■ **Extracted records**
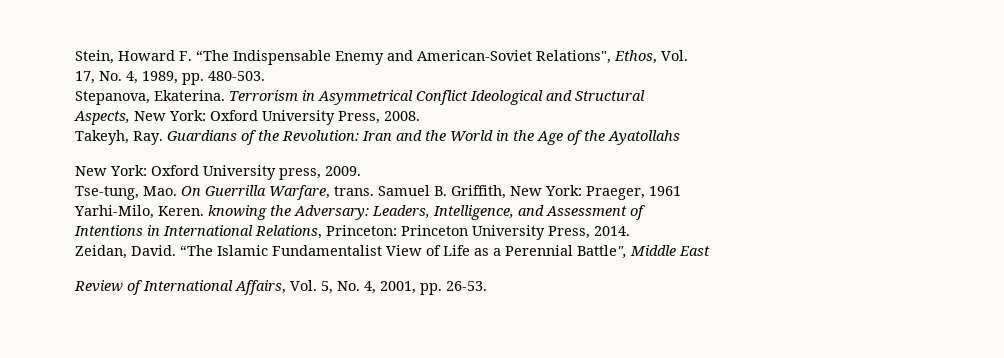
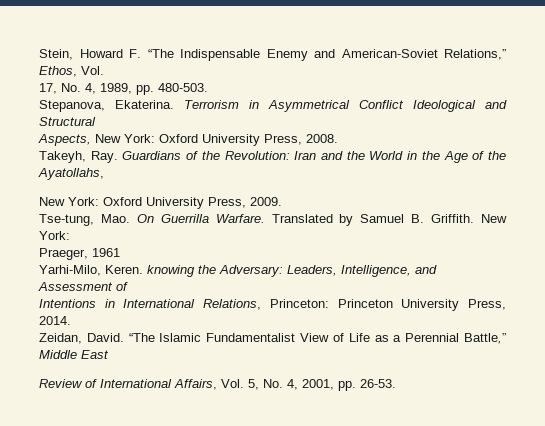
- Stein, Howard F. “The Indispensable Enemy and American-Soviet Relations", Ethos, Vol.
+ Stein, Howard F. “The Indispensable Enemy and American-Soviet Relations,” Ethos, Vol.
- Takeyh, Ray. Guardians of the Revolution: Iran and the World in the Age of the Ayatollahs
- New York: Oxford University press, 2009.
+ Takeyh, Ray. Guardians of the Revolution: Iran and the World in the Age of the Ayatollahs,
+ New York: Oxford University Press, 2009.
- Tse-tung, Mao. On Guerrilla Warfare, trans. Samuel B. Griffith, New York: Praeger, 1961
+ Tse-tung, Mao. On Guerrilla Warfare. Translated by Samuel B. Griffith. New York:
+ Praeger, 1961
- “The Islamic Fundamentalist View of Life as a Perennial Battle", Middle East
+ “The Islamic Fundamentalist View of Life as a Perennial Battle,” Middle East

■ **What you have to do**
Each entry above has to be set down again verbatim, except for its pictures.

■ **Task solution**
- Stein, Howard F. “The Indispensable Enemy and American-Soviet Relations", Ethos, Vol.
+ Stein, Howard F. “The Indispensable Enemy and American-Soviet Relations,” Ethos, Vol.
- Takeyh, Ray. Guardians of the Revolution: Iran and the World in the Age of the Ayatollahs
- New York: Oxford University press, 2009.
+ Takeyh, Ray. Guardians of the Revolution: Iran and the World in the Age of the Ayatollahs,
+ New York: Oxford University Press, 2009.
- Tse-tung, Mao. On Guerrilla Warfare, trans. Samuel B. Griffith, New York: Praeger, 1961
+ Tse-tung, Mao. On Guerrilla Warfare. Translated by Samuel B. Griffith. New York:
+ Praeger, 1961
- “The Islamic Fundamentalist View of Life as a Perennial Battle", Middle East
+ “The Islamic Fundamentalist View of Life as a Perennial Battle,” Middle East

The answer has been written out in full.